▸ **The task**:
Going down the data below, set down exactly the line with "font-style: italic ->" and each line after it through the line with "none; left: 446px"; no other lines.

Provided records Start Marker

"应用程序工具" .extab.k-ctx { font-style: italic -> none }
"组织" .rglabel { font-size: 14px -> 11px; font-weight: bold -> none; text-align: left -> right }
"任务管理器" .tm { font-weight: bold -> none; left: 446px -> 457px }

Provided records End Marker
Provided records Start Marker

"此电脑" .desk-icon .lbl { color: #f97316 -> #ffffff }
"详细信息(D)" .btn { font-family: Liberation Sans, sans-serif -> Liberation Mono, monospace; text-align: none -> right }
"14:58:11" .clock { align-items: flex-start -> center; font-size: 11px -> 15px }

Provided records End Marker
Provided records Start Marker

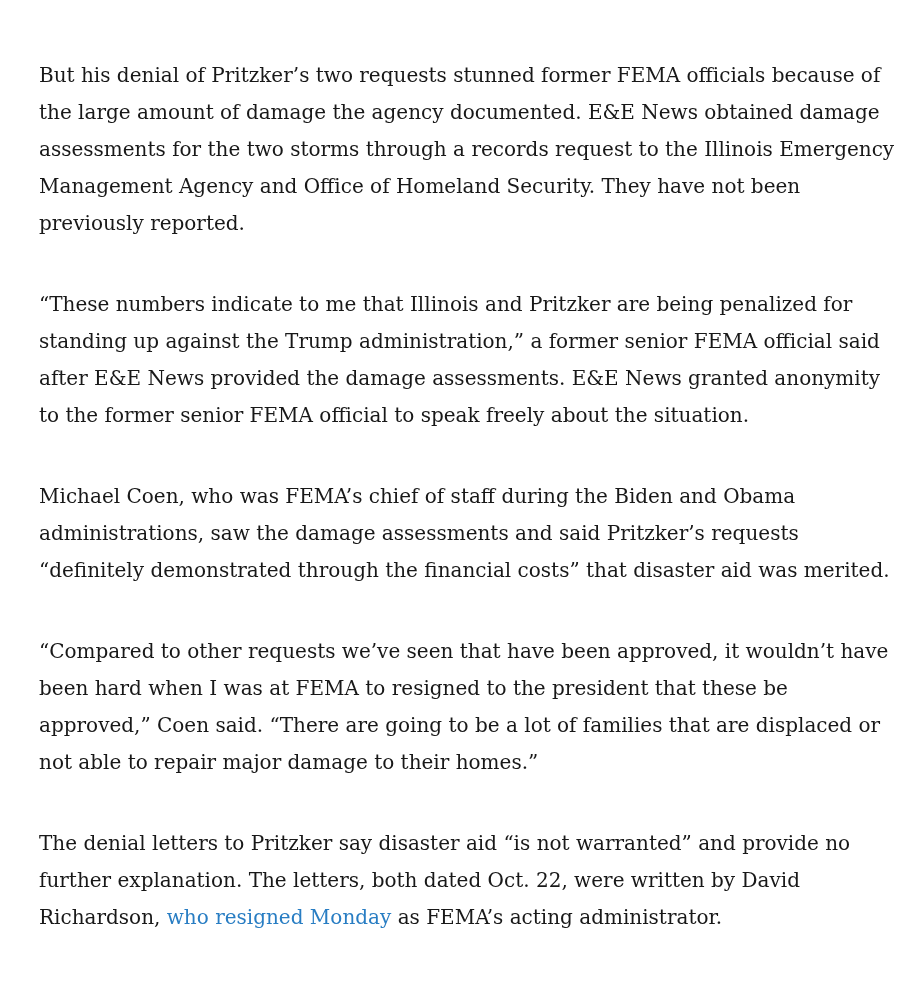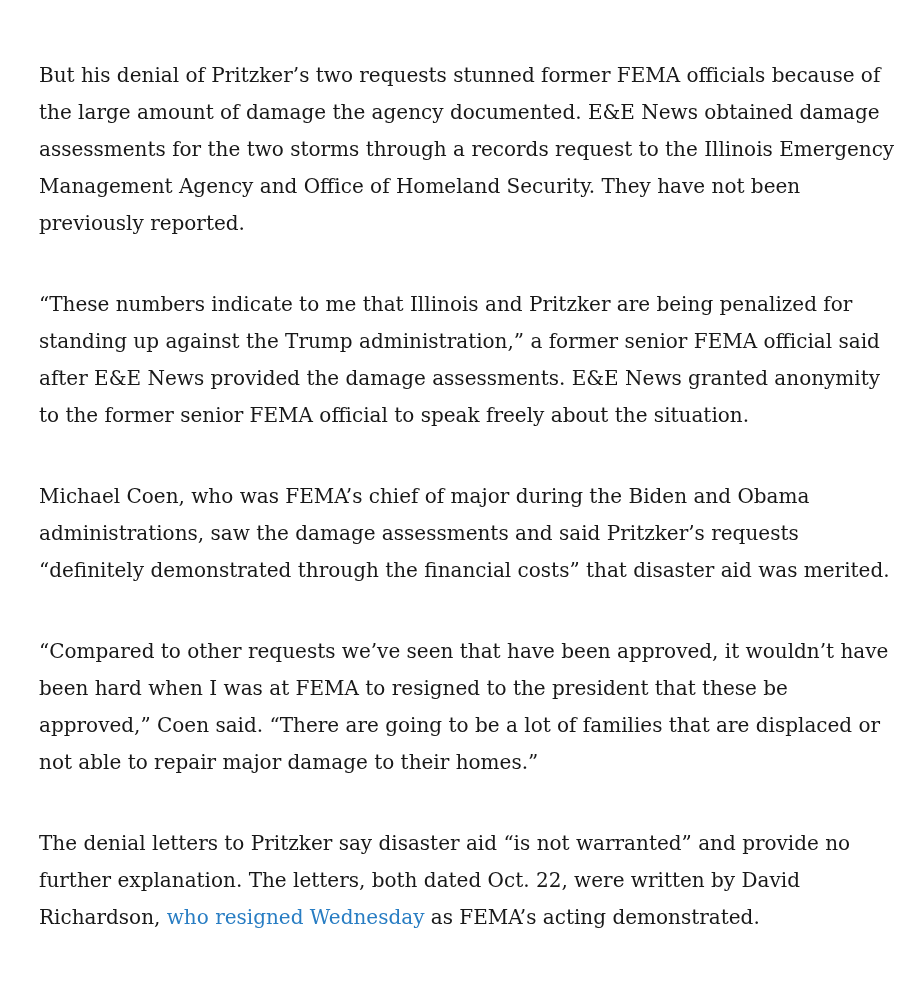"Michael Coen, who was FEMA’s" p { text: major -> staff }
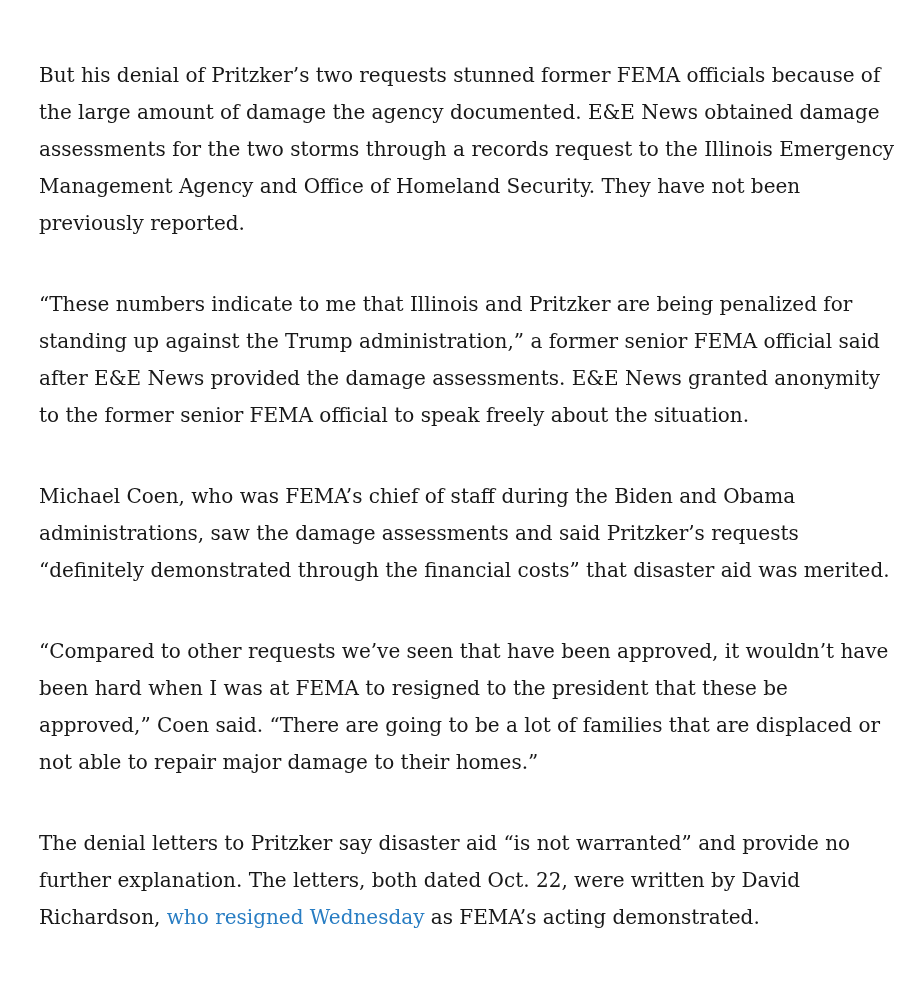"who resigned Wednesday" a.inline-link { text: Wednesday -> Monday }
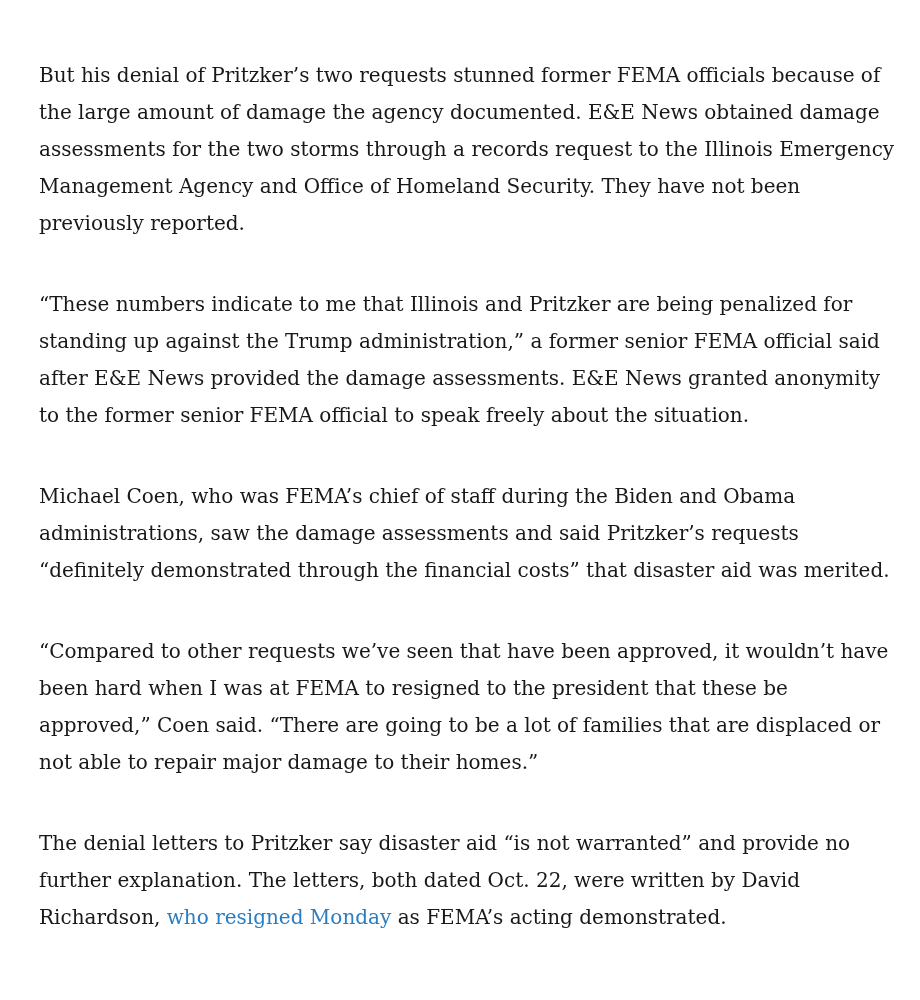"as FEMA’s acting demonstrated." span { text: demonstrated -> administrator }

Provided records End Marker

▸ **Output of the task**:
"应用程序工具" .extab.k-ctx { font-style: italic -> none }
"组织" .rglabel { font-size: 14px -> 11px; font-weight: bold -> none; text-align: left -> right }
"任务管理器" .tm { font-weight: bold -> none; left: 446px -> 457px }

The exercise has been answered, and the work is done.